Task description:
Return exactly the lines that run from the one containing "(636, 309) none -> (658, 497) //" to the end of the entries, with both ends included.

Revision comparison data:

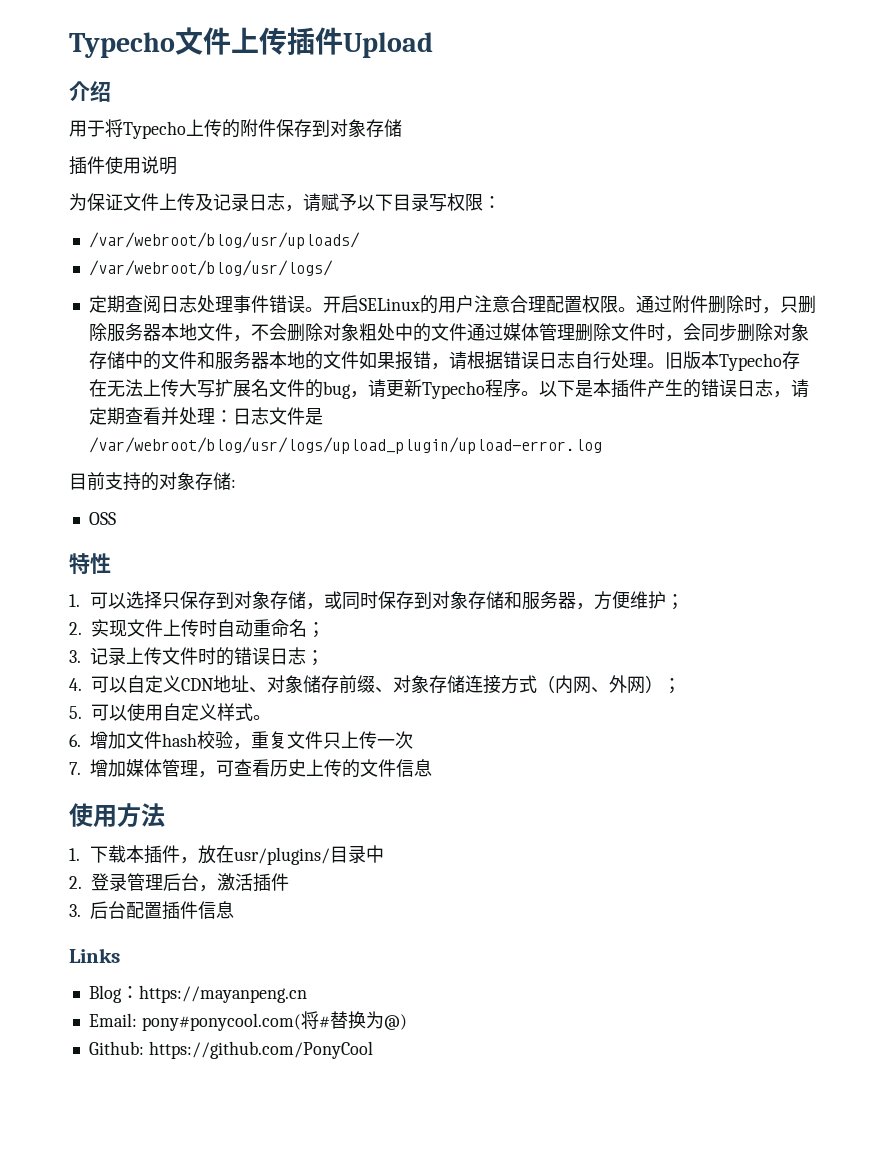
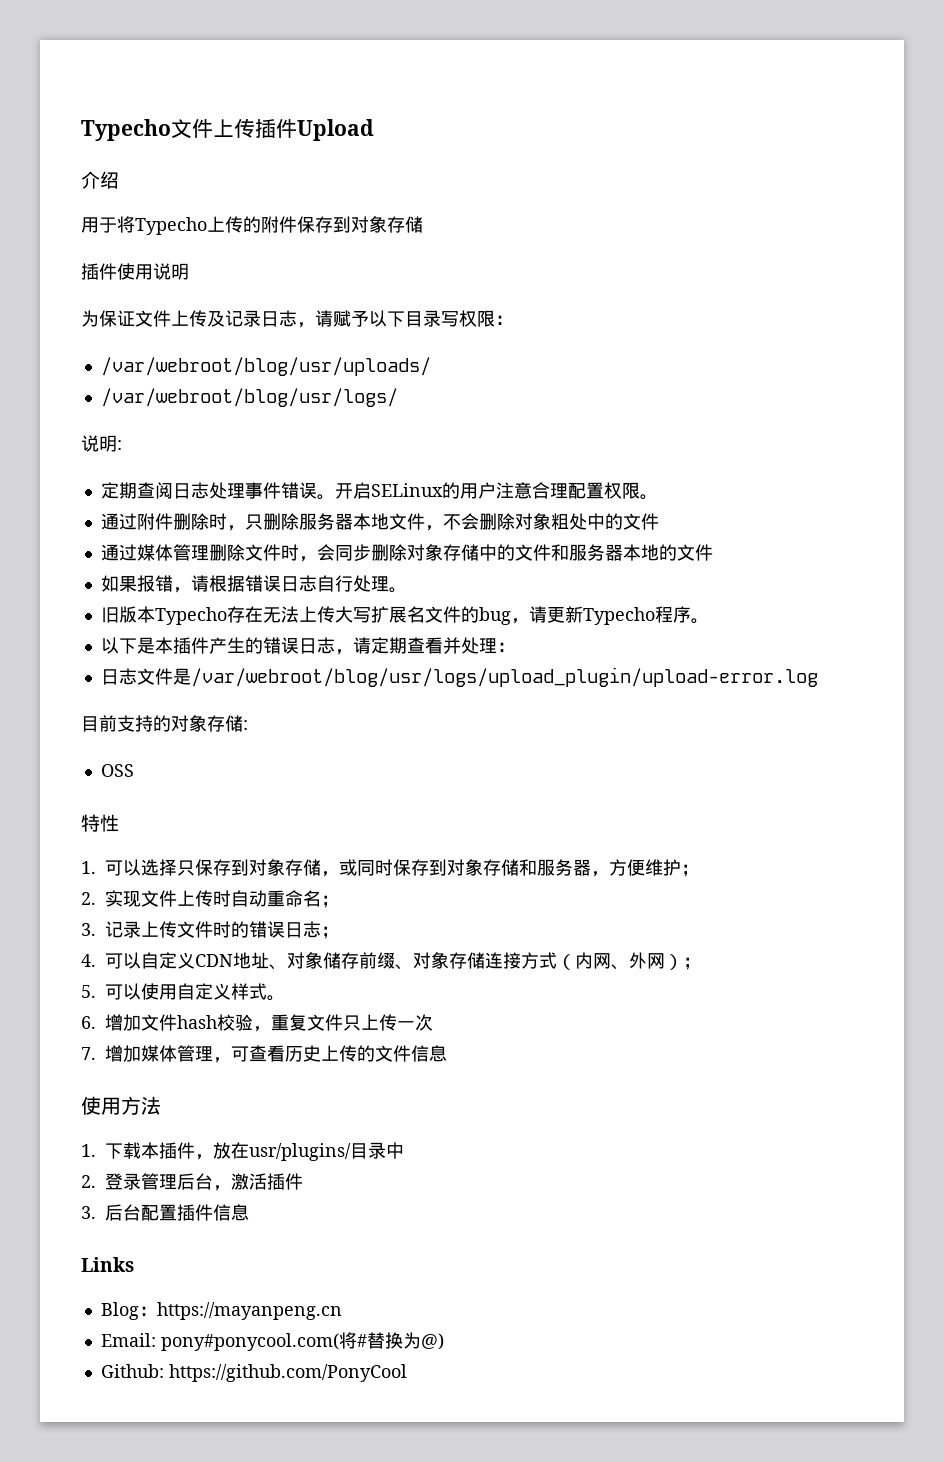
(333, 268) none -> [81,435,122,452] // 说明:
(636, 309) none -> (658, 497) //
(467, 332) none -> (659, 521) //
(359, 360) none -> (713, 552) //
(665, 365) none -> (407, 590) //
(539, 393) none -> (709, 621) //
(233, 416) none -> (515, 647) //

Response for this exercise:
(636, 309) none -> (658, 497) //
(467, 332) none -> (659, 521) //
(359, 360) none -> (713, 552) //
(665, 365) none -> (407, 590) //
(539, 393) none -> (709, 621) //
(233, 416) none -> (515, 647) //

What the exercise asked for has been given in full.